### Your task
An exact copy of the listing below is needed, with no pictures in it.

Input data START

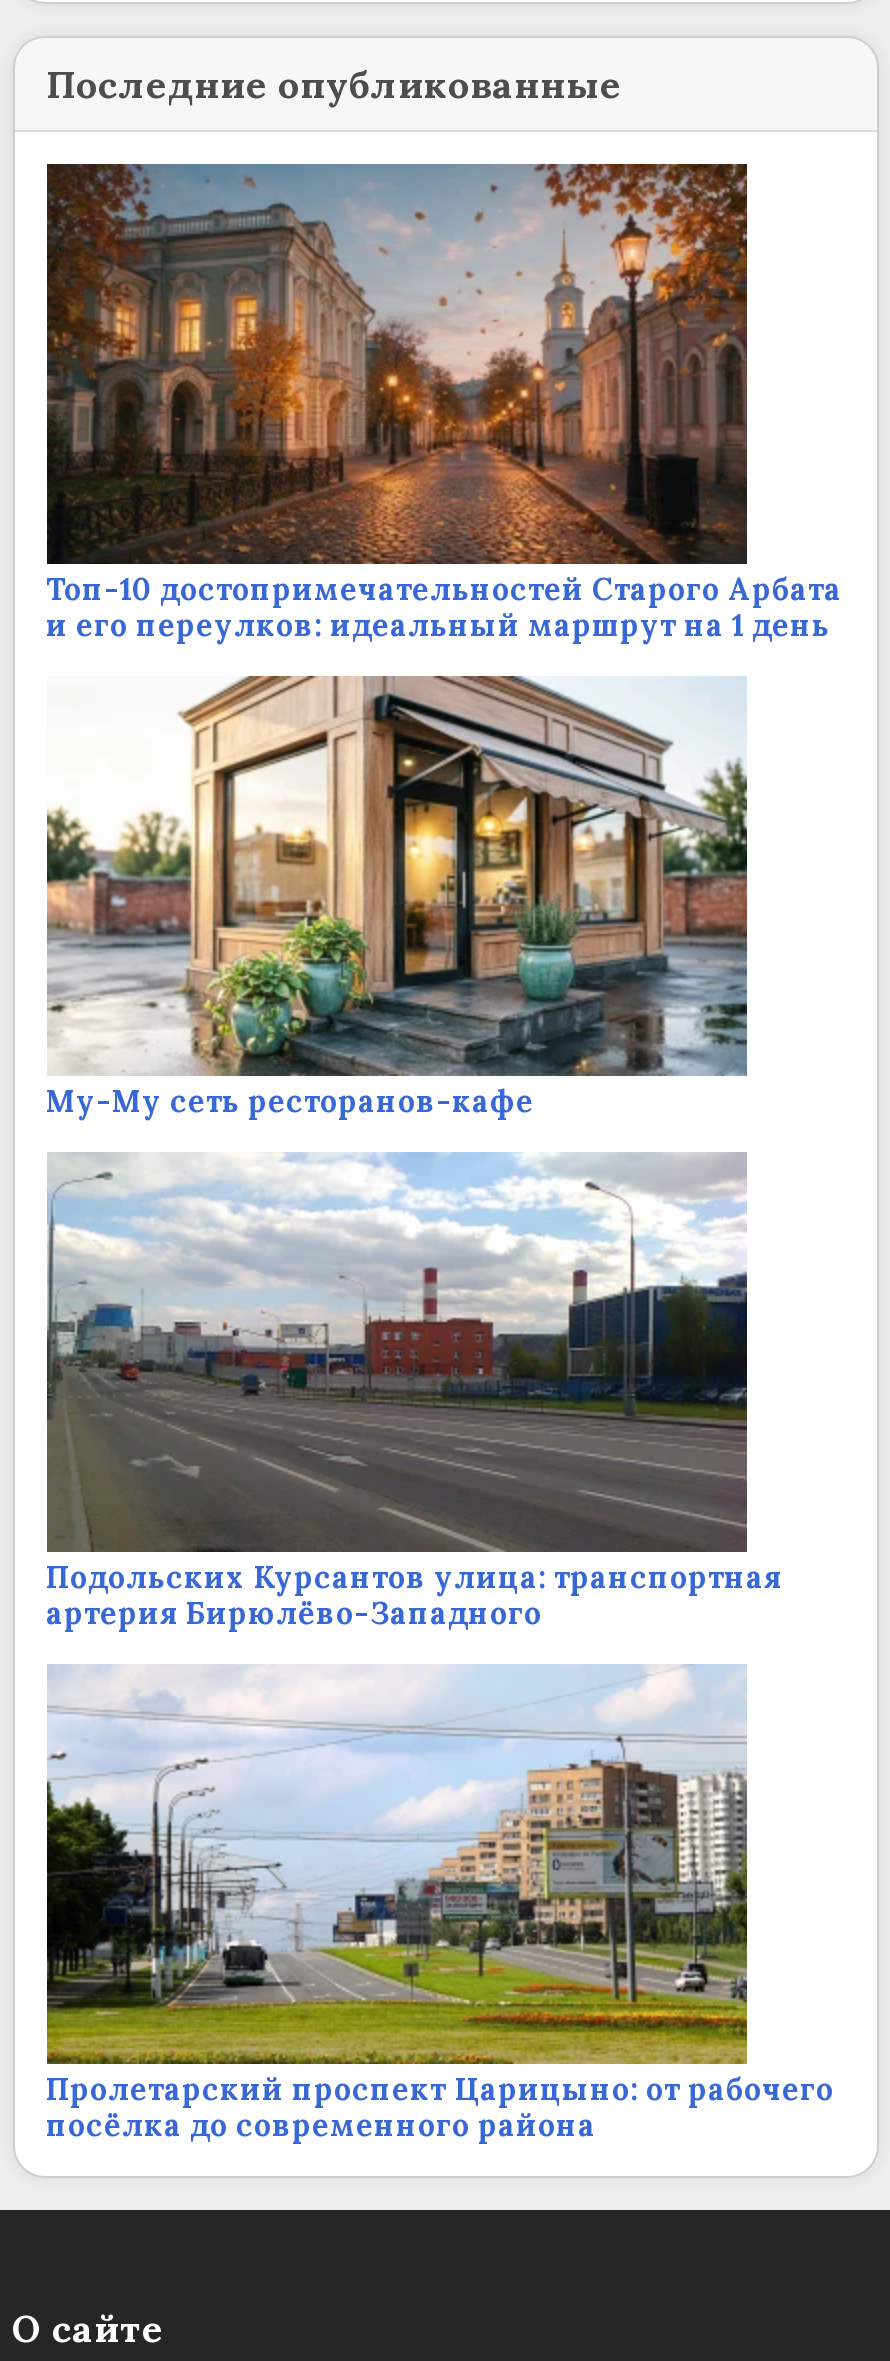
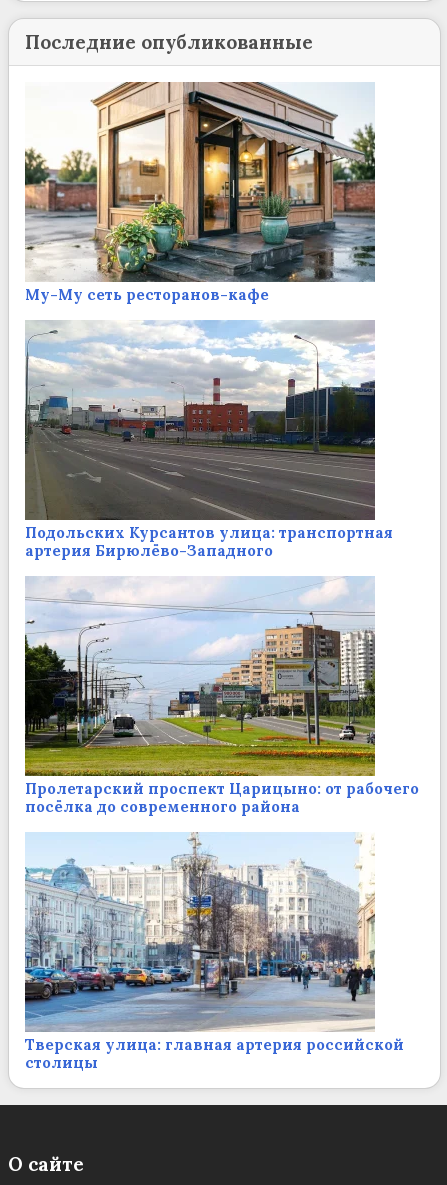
- [image]
- Топ-10 достопримечательностей Старого Арбата
- и его переулков: идеальный маршрут на 1 день

moved up: [image] | Му-Му сеть ресторанов-кафе | Подольских Курсантов улица: транспортная | артерия Бирюлёво-Западного | Пролетарский проспект Царицыно: от рабочего | посёлка до современного района

+ [image]
+ Тверская улица: главная артерия российской
+ столицы
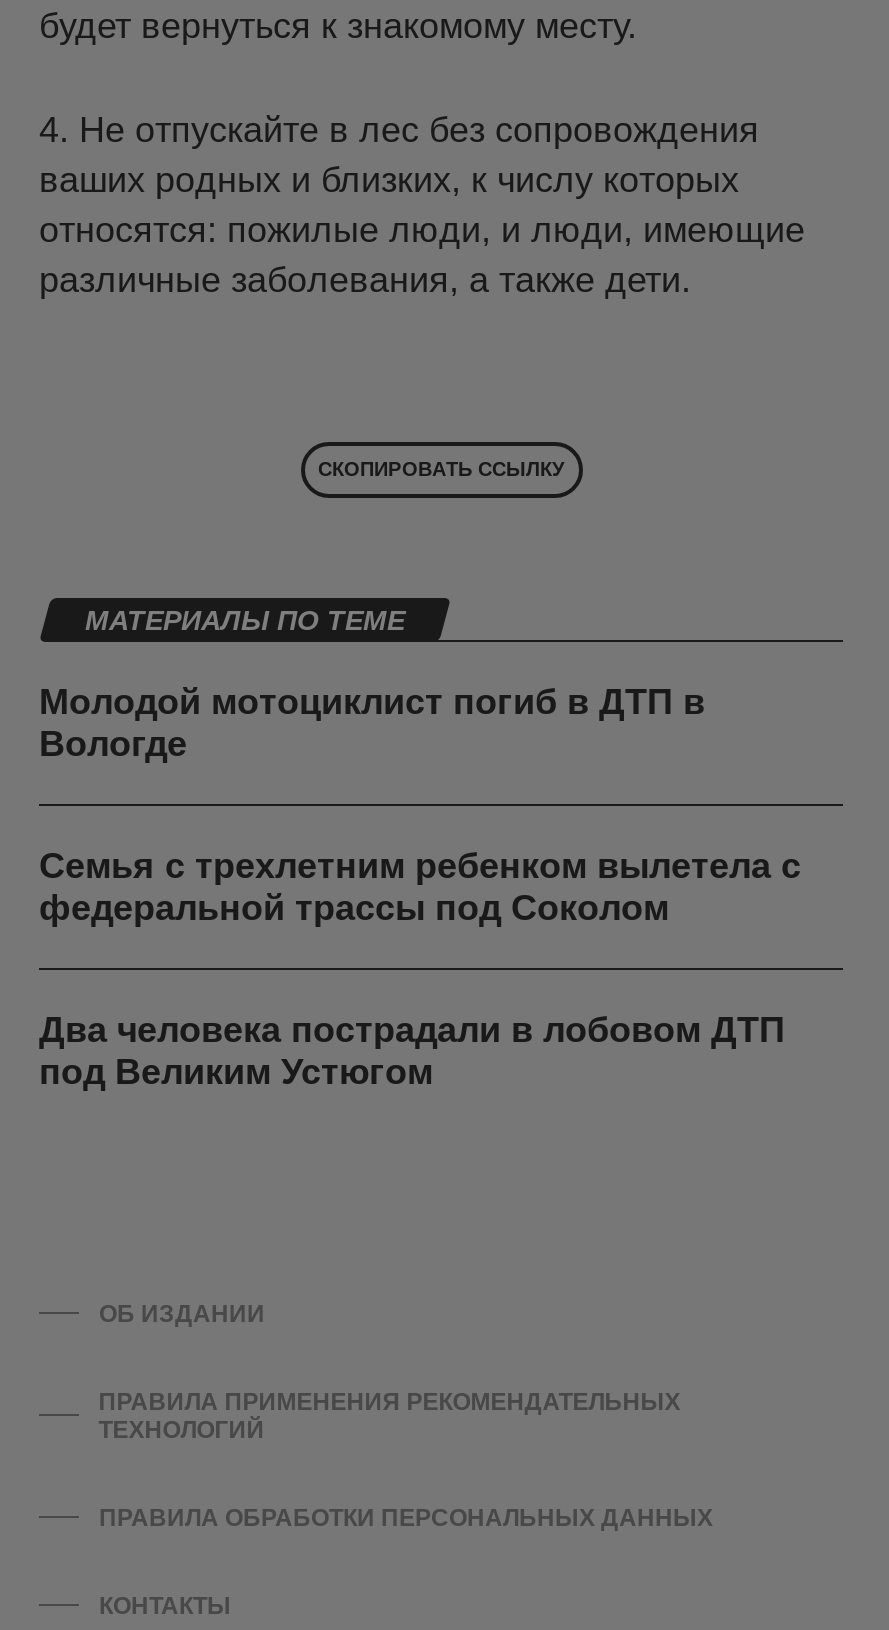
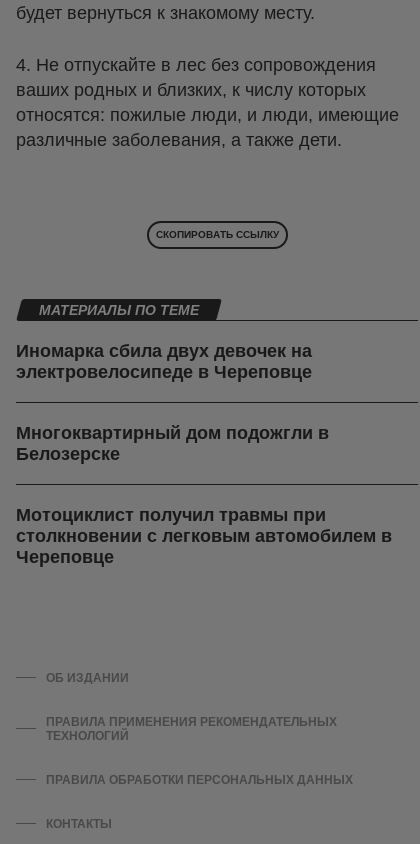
- Молодой мотоциклист погиб в ДТП в
- Вологде
+ Иномарка сбила двух девочек на
+ электровелосипеде в Череповце

- Семья с трехлетним ребенком вылетела с
- федеральной трассы под Соколом
+ Многоквартирный дом подожгли в
+ Белозерске

- Два человека пострадали в лобовом ДТП
- под Великим Устюгом
+ Мотоциклист получил травмы при
+ столкновении с легковым автомобилем в
+ Череповце
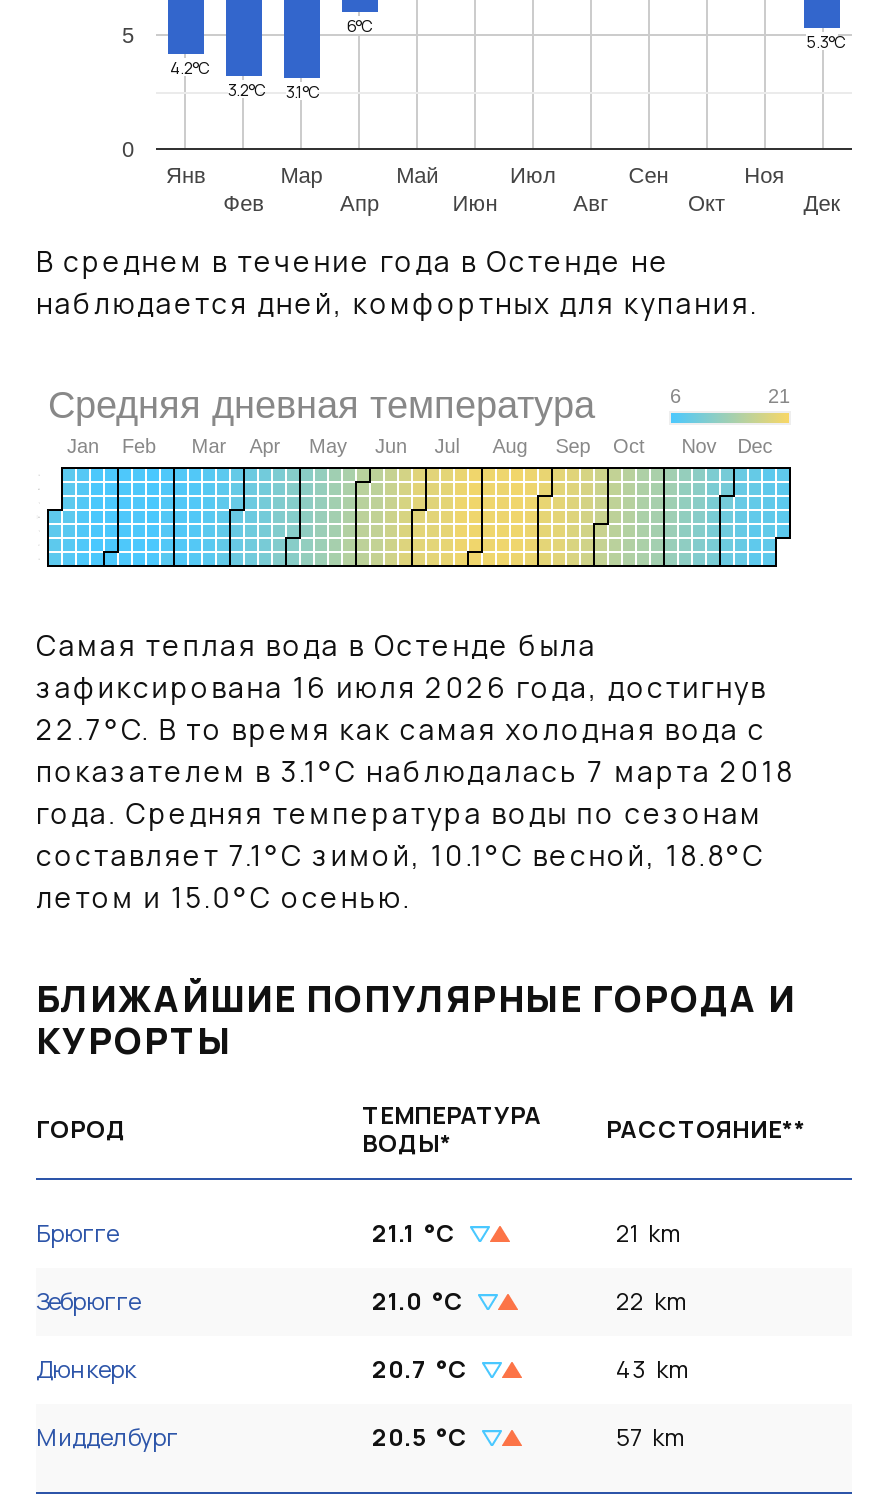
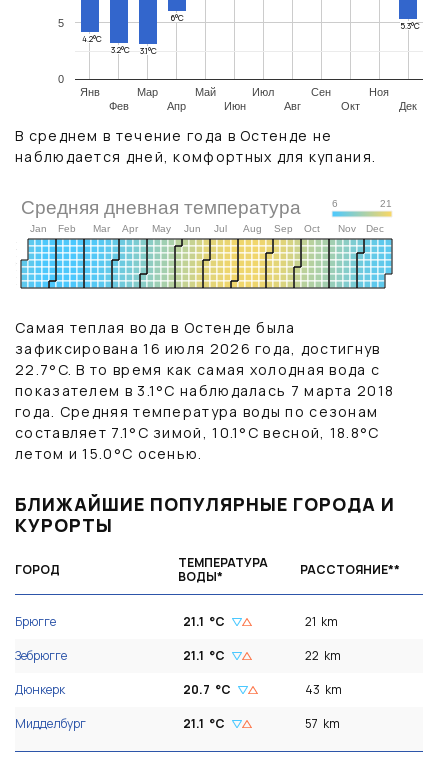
- 21.0 °C
+ 21.1 °C

- 20.5 °C
+ 21.1 °C
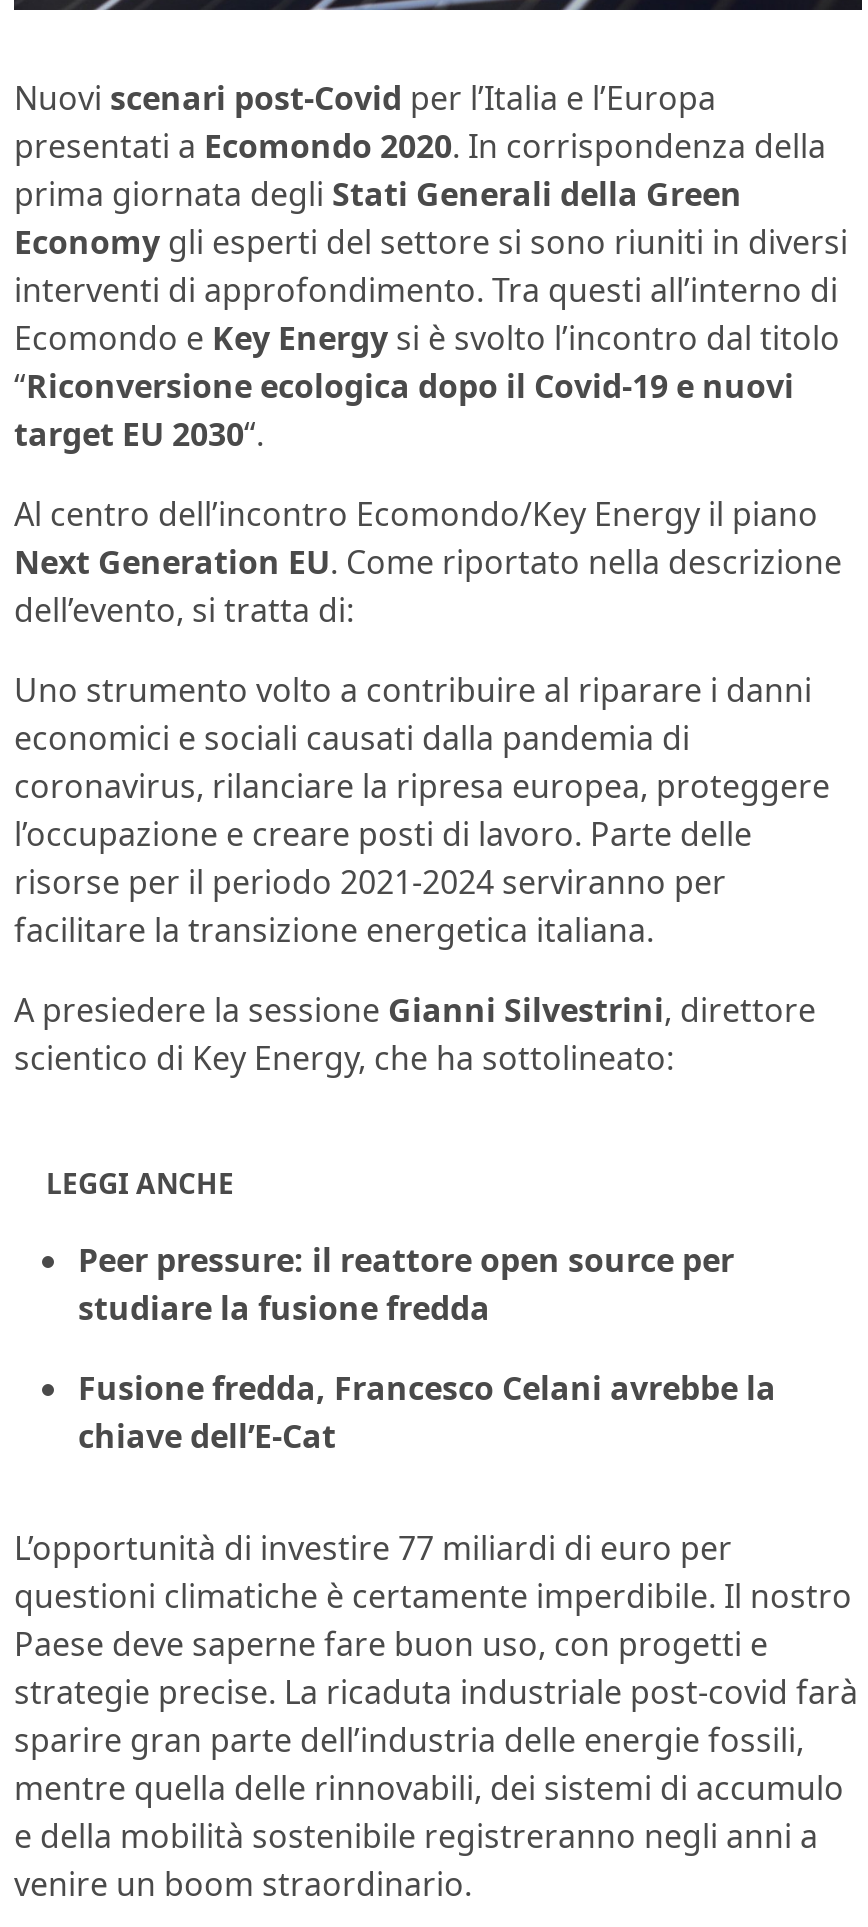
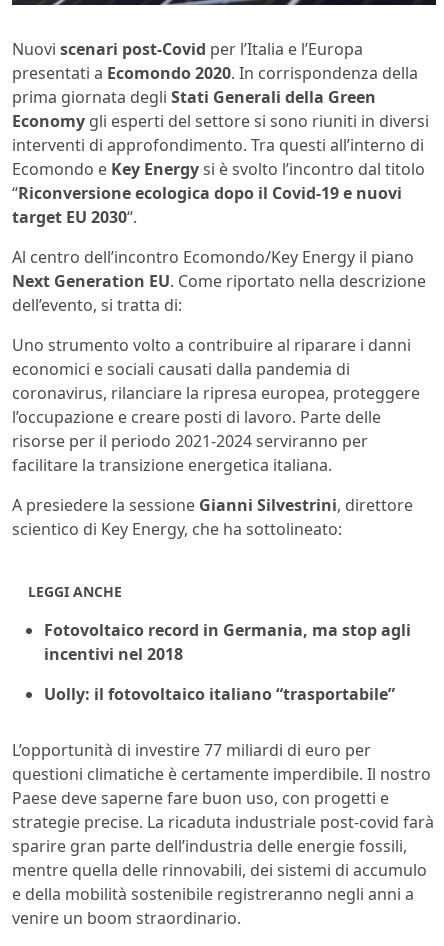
- Peer pressure: il reattore open source per
- studiare la fusione fredda
+ Fotovoltaico record in Germania, ma stop agli
+ incentivi nel 2018

- Fusione fredda, Francesco Celani avrebbe la
- chiave dell’E-Cat
+ Uolly: il fotovoltaico italiano “trasportabile”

Input data END

### Task result
- [image]
- Топ-10 достопримечательностей Старого Арбата
- и его переулков: идеальный маршрут на 1 день

moved up: [image] | Му-Му сеть ресторанов-кафе | Подольских Курсантов улица: транспортная | артерия Бирюлёво-Западного | Пролетарский проспект Царицыно: от рабочего | посёлка до современного района

+ [image]
+ Тверская улица: главная артерия российской
+ столицы
- Молодой мотоциклист погиб в ДТП в
- Вологде
+ Иномарка сбила двух девочек на
+ электровелосипеде в Череповце

- Семья с трехлетним ребенком вылетела с
- федеральной трассы под Соколом
+ Многоквартирный дом подожгли в
+ Белозерске

- Два человека пострадали в лобовом ДТП
- под Великим Устюгом
+ Мотоциклист получил травмы при
+ столкновении с легковым автомобилем в
+ Череповце
- 21.0 °C
+ 21.1 °C

- 20.5 °C
+ 21.1 °C
- Peer pressure: il reattore open source per
- studiare la fusione fredda
+ Fotovoltaico record in Germania, ma stop agli
+ incentivi nel 2018

- Fusione fredda, Francesco Celani avrebbe la
- chiave dell’E-Cat
+ Uolly: il fotovoltaico italiano “trasportabile”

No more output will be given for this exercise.